Le Sénat dominé par l'opposition de droite, poursuit ce vendredi, après l'Assemblée nationale, l'examen en première lecture du dernier projet de budget du quinquennat Macron, un exercice prévu sur trois semaines, mais qui devrait s'achever mardi 23 novembre, avec le rejet attendu de la partie "recettes". Les oppositions pointent la montagne d'amendements de dernière minute du gouvernement et la méthode globale de l'exécutif pour faire adopter "un texte à trous".Le budget 2022 promet d'âpres batailles parlementaires. Deux mois après sa présentation à Bercy, le dernier budget du quinquennat d'Emmanuel Macron (PLF 2022) actuellement en débat au Parlement provoque l'ire des oppositions. A droite, Véronique Louwagie (LR) a fustigé une "flambée des dépenses électoralistes", "totalement irresponsable". A gauche, la socialiste Christine Pires Beaune a pointé un "record" de "149 amendements du gouvernement pour compléter les trous" d'un budget aux allures de "parcours de golf".

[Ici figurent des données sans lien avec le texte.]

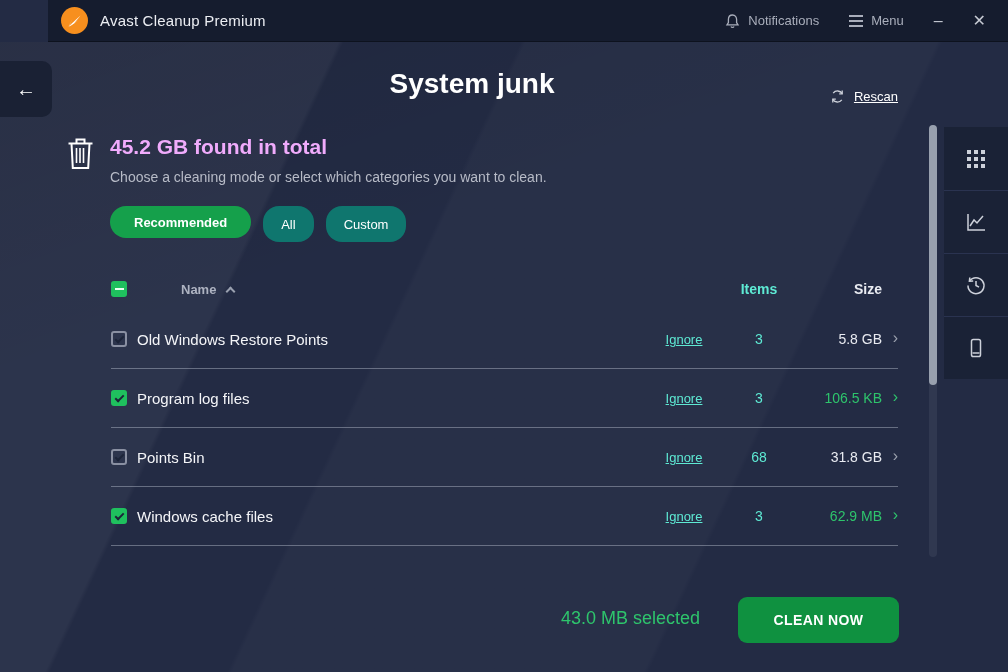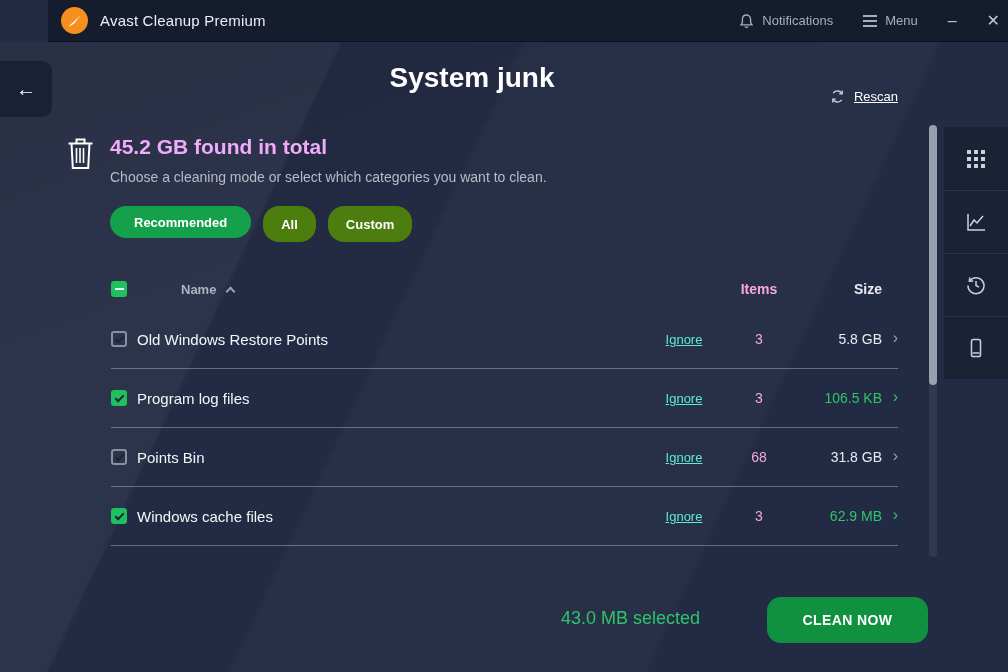--- a/index.html
+++ b/index.html
@@ -12,21 +12,21 @@
   }
   
   .titlebar {
     position:absolute; top:0; left:0; right:0; height:42px;
     background:#151c2e; display:flex; align-items:center; z-index:10;
     border-bottom:1px solid rgba(0,0,0,0.35);
     margin-left:48px;
   }
   .logo { width:27px; height:27px; margin-left:13px; flex:0 0 auto; }
   .app-title { color:#eceef3; font-size:15px; margin-left:12px; letter-spacing:.2px; }
-  .tb-right { margin-left:auto; display:flex; align-items:center; padding-right:8px; color:#a9aebb; font-size:13px; }
+  .tb-right { margin-left:auto; display:flex; align-items:center; padding-right:22px; color:#a9aebb; font-size:13px; }
   .tb-item { display:flex; align-items:center; gap:8px; cursor:pointer; }
   .tb-item + .tb-item { margin-left:30px; }
   .win-btn { margin-left:30px; color:#c6cad3; font-size:16px; cursor:pointer; line-height:1; }
   .hamburger span { display:block; width:14px; height:2px; background:#a9aebb; margin:3px 0; }
 
   
   .content {
     position:absolute; top:42px; left:0; right:0; bottom:0;
     background:#232b44;
   }
@@ -39,37 +39,37 @@
   }
 
   
   .back-btn {
     position:absolute; left:0; top:61px; width:52px; height:56px;
     background:#1a2134; border-radius:0 10px 10px 0;
     display:flex; align-items:center; justify-content:center;
     color:#fff; font-size:20px; cursor:pointer; z-index:3;
   }
   .page-title {
-    position:absolute; left:0; top:62px; width:944px; text-align:center;
+    position:absolute; left:0; top:68px; width:944px; text-align:center;
     font-size:28px; font-weight:700; color:#fff; z-index:2;
   }
   .rescan {
     position:absolute; top:88px; right:110px; display:flex; align-items:center; gap:8px;
     cursor:pointer; z-index:3;
   }
   .rescan-label { font-size:13px; color:#fff; text-decoration:underline; font-weight:400; }
 
   
   .trash { position:absolute; left:67px; top:137px; z-index:2; }
   .total-heading { position:absolute; left:110px; top:135px; font-size:21px; font-weight:700; color:#f0abfc; z-index:2; }
   .subtitle { position:absolute; left:110px; top:169px; font-size:14px; color:#b7bbc7; z-index:2; }
   .pills { position:absolute; left:110px; top:206px; display:flex; gap:12px; z-index:3; }
   .pill {
-    height:32px; border-radius:16px; background:#4d7c0f; color:#fff;
-    font-size:13px; font-weight:700; display:flex; align-items:center;
+    height:32px; border-radius:16px; background:#0f766e; color:#fff;
+    font-size:13px; font-weight:400; display:flex; align-items:center;
     padding:18px 18px; cursor:pointer;
   }
   .pill.active { background:var(--accent-green); font-weight:700; padding:0 24px; }
 
   
   .table { position:absolute; left:111px; top:268px; width:787px; z-index:3; }
   .t-header, .t-row {
     display:grid;
     grid-template-columns:26px 1fr 80px 70px 88px 16px;
     align-items:center;
@@ -88,32 +88,32 @@
   .cb.checked, .cb.indet { background:var(--check-green); }
   .cb.unchecked { border:2px solid #8a90a2; background:transparent; }
   .cb .tick {
     width:9px; height:5px; border-left:2px solid #1c2438; border-bottom:2px solid #1c2438;
     transform:rotate(-45deg); margin-top:-2px;
   }
   .cb .minus { width:9px; height:2px; background:#eafff2; }
   .cell-name { font-size:15px; color:#f4f5f8; }
   .cell-ignore { text-align:center; }
   .cell-ignore a { color:#5eead4; font-size:13px; text-decoration:underline; font-weight:500; }
-  .cell-items { text-align:center; font-size:14px; color:#f9a8d4; }
+  .cell-items { text-align:center; font-size:14px; color:#5eead4; }
   .cell-size { text-align:right; font-size:14px; color:#e9ebf1; }
   .cell-chev { text-align:right; font-size:16px; color:#9aa0ad; line-height:1; padding-bottom:2px; }
   .t-row.sel .cell-size, .t-row.sel .cell-chev { color:var(--size-green); }
 
   
   .selected-label { position:absolute; right:308px; top:608px; font-size:18px; color:var(--size-green); z-index:3; }
   .clean-btn {
     position:absolute; left:738px; top:597px; width:161px; height:46px;
-    background:var(--button-green); border:none; border-radius:14px;
+    background:var(--button-green); border:none; border-radius:9px;
     color:#fff; font-size:14px; font-weight:700; letter-spacing:.4px;
-    font-family:"Liberation Sans", sans-serif; cursor:pointer; z-index:3;margin-left:29px;
+    font-family:"Liberation Sans", sans-serif; cursor:pointer; z-index:3;
   }
 
   
   .scroll-track { position:absolute; left:929px; top:125px; width:8px; height:432px; background:rgba(150,158,175,0.12); border-radius:4px; z-index:3; }
   .scroll-thumb { position:absolute; left:929px; top:125px; width:8px; height:260px; background:#98a0ae; border-radius:4px; z-index:4; cursor:pointer; }
 
   
   .sidebar { position:absolute; right:0; top:127px; width:64px; z-index:4; }
   .side-tile {
     width:64px; height:63px; background:#1a2236;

A cinq mois de l'élection présidentielle, la méthode du gouvernement est sous le feu des critiques. Au Sénat, la droite a récemment retoqué l'indemnité inflation annoncé par le Premier ministre Jean Castex il y a plusieurs semaines dans le cadre de l'examen du dernier projet de loi de finances rectificatif pour 2021 (PLFR 2021). De son côté, le porte-parole de l'Elysée Gabriel Attal a pourtant assuré que sur "l'indemnité inflation", le gouvernement aura "le dernier mot". Dans ce bras de fer, la majorité parlementaire peine à se faire entendre.
Un plan d'investissement France 2030 et des chèques par décret
L'annonce en grande pompe à l'Elysée du plan d'investissement de 34 milliards d'euros au début du mois d'octobre par le chef de l'Etat a hérissé les élus de l'opposition dans les rangs de l'Assemblée nationale et du Sénat. La méthode par voie d'amendement a été particulièrement critiquée par une bonne partie des parlementaires. Pour rappel, les ministres en charge de l'Economie et du budget, Bruno Le Maire et Olivier Dussopt n'avaient pas présenté les détails du plan d'investissement en septembre ni à la presse, ni au haut conseil des finances publiques (HCFP) alors que sa présentation était prévue initialement pendant "la première quinzaine de septembre" comme l'ont rappelé plusieurs sources à La Tribune.
A l'époque, les magistrats financiers de la Cour des comptes n'avaient pas pu rendre d'avis "pleinement éclairé" jugeant le texte "incomplet". Depuis, l'exécutif a revu sa copie et a apporté des précisions sur sa feuille de route mais la multiplication des chèques pour lutter contre la hausse du coût de la vie continue d'exaspérer, surtout dans un contexte de campagne électorale. Entre la présentation du projet de budget et la fin de son examen en première lecture à l'Assemblée nationale, 11,8 milliards de dépenses supplémentaires ont été ajoutées, pour porter la prévision de déficit à 5% du PIB en 2022.